*TASK DIRECTIONS*
Only the lines below from the one containing "AIZ | Number of Shares to Buy: 17 -> 14" to the one containing "Sandefjord | MP_x: 10 -> 11" should be repeated, both included and unchanged.

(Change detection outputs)
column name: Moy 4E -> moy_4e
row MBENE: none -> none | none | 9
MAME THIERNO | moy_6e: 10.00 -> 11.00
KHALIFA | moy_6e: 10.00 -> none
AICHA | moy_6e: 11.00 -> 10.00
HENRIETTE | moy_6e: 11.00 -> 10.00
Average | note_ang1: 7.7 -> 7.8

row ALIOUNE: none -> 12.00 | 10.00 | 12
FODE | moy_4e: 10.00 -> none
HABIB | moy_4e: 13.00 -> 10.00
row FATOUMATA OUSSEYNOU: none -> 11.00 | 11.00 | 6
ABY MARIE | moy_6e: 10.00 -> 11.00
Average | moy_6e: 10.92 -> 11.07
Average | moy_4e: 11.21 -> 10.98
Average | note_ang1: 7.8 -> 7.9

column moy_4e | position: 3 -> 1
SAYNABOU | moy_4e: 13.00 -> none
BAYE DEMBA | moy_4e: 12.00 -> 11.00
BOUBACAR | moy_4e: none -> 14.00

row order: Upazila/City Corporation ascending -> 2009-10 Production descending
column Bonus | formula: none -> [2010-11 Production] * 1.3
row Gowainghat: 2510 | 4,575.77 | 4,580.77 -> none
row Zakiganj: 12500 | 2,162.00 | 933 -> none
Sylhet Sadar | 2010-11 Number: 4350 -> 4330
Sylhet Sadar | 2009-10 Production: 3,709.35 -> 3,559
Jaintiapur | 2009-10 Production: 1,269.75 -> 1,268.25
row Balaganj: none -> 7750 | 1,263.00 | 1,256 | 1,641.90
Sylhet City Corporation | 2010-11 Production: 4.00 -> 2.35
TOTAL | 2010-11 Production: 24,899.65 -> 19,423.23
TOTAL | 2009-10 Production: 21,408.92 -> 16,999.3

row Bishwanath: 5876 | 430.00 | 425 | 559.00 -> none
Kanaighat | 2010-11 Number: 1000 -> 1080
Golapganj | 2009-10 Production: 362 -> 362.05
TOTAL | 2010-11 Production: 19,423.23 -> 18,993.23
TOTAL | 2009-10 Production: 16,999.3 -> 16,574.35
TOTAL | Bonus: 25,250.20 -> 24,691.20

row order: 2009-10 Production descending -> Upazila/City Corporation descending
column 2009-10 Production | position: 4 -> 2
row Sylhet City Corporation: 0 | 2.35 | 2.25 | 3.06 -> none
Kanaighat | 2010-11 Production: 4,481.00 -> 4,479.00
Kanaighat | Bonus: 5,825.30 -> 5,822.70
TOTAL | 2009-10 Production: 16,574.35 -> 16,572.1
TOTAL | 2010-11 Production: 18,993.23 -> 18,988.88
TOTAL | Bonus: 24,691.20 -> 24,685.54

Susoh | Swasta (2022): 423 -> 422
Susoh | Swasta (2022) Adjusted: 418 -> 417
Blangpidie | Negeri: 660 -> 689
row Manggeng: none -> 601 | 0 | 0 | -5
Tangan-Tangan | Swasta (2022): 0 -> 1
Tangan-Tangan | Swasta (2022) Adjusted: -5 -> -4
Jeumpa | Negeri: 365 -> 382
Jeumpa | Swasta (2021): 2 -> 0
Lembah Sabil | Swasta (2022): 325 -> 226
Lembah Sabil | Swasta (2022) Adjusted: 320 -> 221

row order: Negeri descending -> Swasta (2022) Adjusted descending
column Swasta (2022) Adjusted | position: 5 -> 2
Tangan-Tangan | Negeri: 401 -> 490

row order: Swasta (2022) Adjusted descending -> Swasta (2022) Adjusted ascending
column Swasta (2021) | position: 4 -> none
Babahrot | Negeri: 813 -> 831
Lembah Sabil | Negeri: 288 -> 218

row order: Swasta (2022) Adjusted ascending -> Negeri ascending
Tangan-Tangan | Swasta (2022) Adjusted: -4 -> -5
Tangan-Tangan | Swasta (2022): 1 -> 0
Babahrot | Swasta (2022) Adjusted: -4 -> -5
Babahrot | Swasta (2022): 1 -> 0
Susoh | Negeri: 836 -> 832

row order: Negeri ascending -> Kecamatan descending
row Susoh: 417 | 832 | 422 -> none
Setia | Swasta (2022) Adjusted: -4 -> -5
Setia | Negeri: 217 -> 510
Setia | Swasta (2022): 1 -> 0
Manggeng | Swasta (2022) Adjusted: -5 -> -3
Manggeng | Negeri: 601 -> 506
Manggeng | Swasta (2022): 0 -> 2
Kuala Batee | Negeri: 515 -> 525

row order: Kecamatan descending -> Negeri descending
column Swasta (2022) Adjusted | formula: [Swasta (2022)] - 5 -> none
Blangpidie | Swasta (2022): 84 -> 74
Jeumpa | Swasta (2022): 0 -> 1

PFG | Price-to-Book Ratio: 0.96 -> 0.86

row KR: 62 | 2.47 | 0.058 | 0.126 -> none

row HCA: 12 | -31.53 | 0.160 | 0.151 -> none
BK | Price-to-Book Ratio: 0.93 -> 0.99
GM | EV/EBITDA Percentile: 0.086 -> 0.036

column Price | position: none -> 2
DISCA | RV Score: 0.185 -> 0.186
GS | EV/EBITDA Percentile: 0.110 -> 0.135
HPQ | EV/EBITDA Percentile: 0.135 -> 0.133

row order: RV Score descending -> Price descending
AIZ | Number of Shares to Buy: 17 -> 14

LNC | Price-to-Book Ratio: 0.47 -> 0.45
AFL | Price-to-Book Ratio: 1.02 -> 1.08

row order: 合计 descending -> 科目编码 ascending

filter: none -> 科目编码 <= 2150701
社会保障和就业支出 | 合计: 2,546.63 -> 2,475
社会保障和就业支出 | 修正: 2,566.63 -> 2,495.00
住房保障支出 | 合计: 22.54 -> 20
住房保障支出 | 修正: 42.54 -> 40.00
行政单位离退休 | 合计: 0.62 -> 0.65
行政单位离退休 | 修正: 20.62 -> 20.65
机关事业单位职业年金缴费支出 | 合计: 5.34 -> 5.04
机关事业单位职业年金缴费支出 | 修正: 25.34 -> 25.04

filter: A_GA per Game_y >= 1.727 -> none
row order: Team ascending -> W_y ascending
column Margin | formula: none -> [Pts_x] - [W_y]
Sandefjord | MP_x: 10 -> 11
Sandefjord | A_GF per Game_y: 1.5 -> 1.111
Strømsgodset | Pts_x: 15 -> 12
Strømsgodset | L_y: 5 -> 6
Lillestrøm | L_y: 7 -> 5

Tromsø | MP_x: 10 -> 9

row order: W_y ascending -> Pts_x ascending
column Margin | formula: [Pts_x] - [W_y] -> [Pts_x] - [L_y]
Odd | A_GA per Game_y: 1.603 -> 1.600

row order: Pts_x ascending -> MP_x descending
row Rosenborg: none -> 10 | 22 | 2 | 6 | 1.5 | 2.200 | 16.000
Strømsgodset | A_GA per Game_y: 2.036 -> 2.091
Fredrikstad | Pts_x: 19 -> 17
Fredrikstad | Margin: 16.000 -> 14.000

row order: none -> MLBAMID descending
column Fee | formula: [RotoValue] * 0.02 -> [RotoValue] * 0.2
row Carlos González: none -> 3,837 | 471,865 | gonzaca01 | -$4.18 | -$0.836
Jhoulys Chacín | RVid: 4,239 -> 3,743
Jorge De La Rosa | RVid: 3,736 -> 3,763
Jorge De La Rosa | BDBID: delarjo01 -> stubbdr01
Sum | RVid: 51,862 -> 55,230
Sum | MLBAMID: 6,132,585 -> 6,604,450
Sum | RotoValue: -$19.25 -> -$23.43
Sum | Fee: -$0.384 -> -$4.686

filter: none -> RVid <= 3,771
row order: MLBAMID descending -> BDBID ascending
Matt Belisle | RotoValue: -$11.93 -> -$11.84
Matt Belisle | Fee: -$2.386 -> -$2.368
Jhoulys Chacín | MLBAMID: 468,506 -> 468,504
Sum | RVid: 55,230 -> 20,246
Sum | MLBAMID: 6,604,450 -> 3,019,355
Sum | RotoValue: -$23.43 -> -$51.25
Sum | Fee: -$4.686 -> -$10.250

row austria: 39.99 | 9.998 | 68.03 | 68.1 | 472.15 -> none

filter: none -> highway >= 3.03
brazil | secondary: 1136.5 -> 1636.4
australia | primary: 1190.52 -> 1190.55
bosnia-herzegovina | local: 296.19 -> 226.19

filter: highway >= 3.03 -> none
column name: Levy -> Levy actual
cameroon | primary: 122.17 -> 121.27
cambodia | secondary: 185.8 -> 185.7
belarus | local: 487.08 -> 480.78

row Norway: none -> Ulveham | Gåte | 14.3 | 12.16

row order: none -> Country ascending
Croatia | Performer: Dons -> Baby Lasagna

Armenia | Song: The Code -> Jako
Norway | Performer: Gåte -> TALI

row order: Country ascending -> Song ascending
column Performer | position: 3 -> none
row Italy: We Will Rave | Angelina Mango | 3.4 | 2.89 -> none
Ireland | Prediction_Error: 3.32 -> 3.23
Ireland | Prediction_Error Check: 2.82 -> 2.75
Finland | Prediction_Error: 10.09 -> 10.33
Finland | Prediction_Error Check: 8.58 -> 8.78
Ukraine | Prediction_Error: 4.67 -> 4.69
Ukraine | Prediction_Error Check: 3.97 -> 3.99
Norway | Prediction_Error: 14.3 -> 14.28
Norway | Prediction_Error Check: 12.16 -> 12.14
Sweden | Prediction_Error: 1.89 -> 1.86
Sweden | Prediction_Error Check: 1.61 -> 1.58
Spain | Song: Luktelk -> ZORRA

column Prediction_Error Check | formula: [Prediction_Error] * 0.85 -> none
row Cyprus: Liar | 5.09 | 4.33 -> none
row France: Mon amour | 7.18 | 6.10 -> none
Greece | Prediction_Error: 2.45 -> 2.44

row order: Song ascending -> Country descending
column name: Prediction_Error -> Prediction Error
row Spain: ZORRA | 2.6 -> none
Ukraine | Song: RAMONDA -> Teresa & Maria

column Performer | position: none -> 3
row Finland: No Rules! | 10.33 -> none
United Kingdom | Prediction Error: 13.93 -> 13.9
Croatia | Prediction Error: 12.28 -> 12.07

*SOLUTION FOR THIS TASK*
AIZ | Number of Shares to Buy: 17 -> 14

LNC | Price-to-Book Ratio: 0.47 -> 0.45
AFL | Price-to-Book Ratio: 1.02 -> 1.08

row order: 合计 descending -> 科目编码 ascending

filter: none -> 科目编码 <= 2150701
社会保障和就业支出 | 合计: 2,546.63 -> 2,475
社会保障和就业支出 | 修正: 2,566.63 -> 2,495.00
住房保障支出 | 合计: 22.54 -> 20
住房保障支出 | 修正: 42.54 -> 40.00
行政单位离退休 | 合计: 0.62 -> 0.65
行政单位离退休 | 修正: 20.62 -> 20.65
机关事业单位职业年金缴费支出 | 合计: 5.34 -> 5.04
机关事业单位职业年金缴费支出 | 修正: 25.34 -> 25.04

filter: A_GA per Game_y >= 1.727 -> none
row order: Team ascending -> W_y ascending
column Margin | formula: none -> [Pts_x] - [W_y]
Sandefjord | MP_x: 10 -> 11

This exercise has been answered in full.